**What to work on:** If a line in the data holds "none", copy that line out in full.

**Difference listings:**

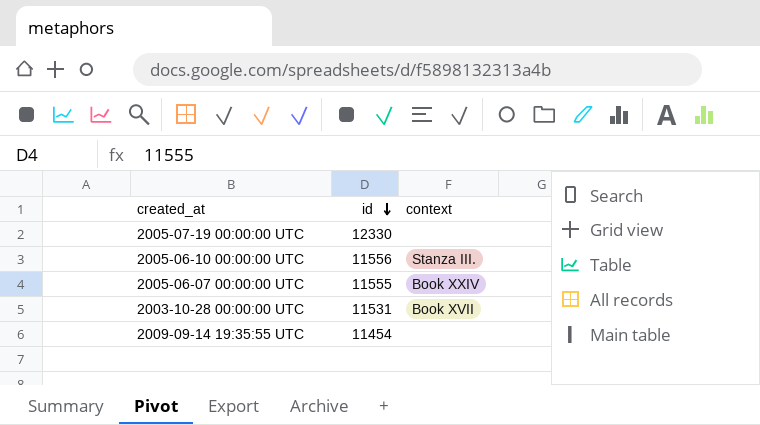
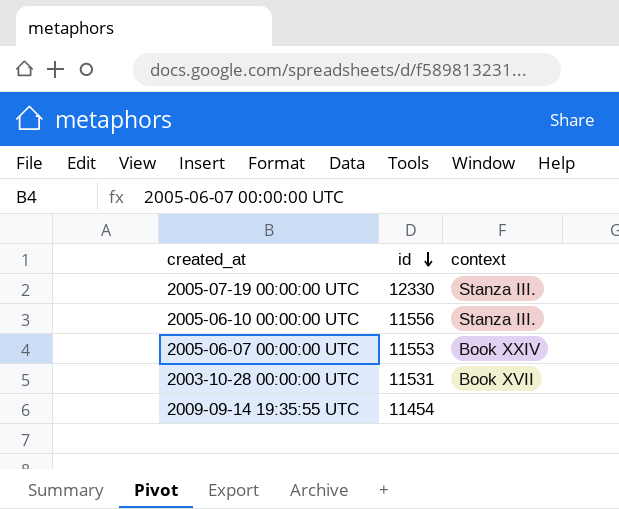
2005-07-19 00:00:00 UTC | context: none -> Stanza III.
2005-06-07 00:00:00 UTC | id: 11555 -> 11553

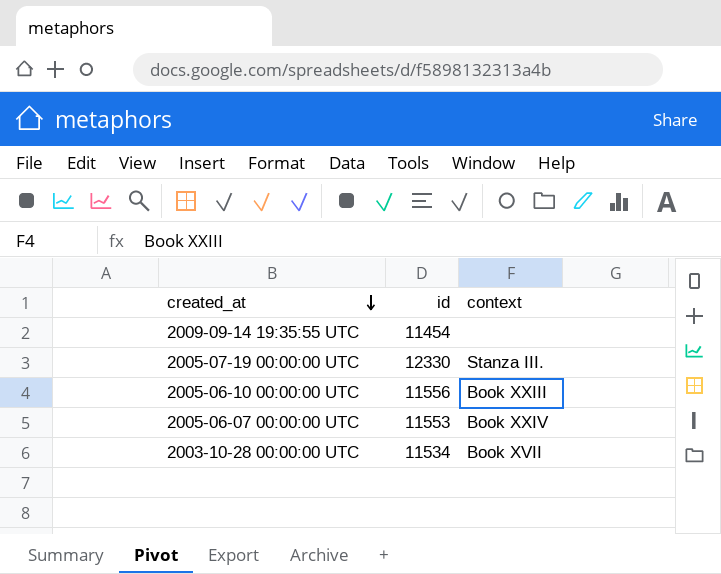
row order: id descending -> created_at descending
2005-06-10 00:00:00 UTC | context: Stanza III. -> Book XXIII
2003-10-28 00:00:00 UTC | id: 11531 -> 11534

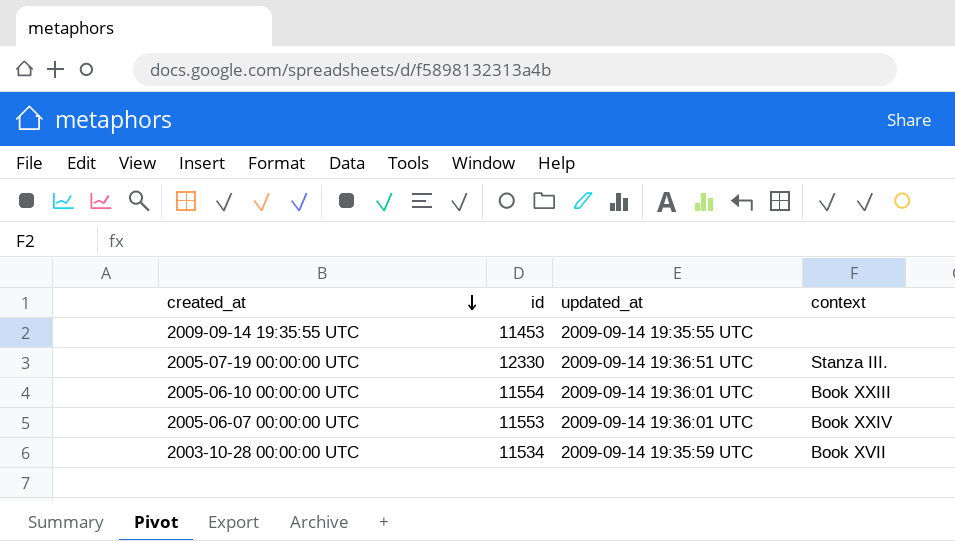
column updated_at | position: none -> 3
2009-09-14 19:35:55 UTC | id: 11454 -> 11453
2005-06-10 00:00:00 UTC | id: 11556 -> 11554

**Result of the task:**
2005-07-19 00:00:00 UTC | context: none -> Stanza III.
column updated_at | position: none -> 3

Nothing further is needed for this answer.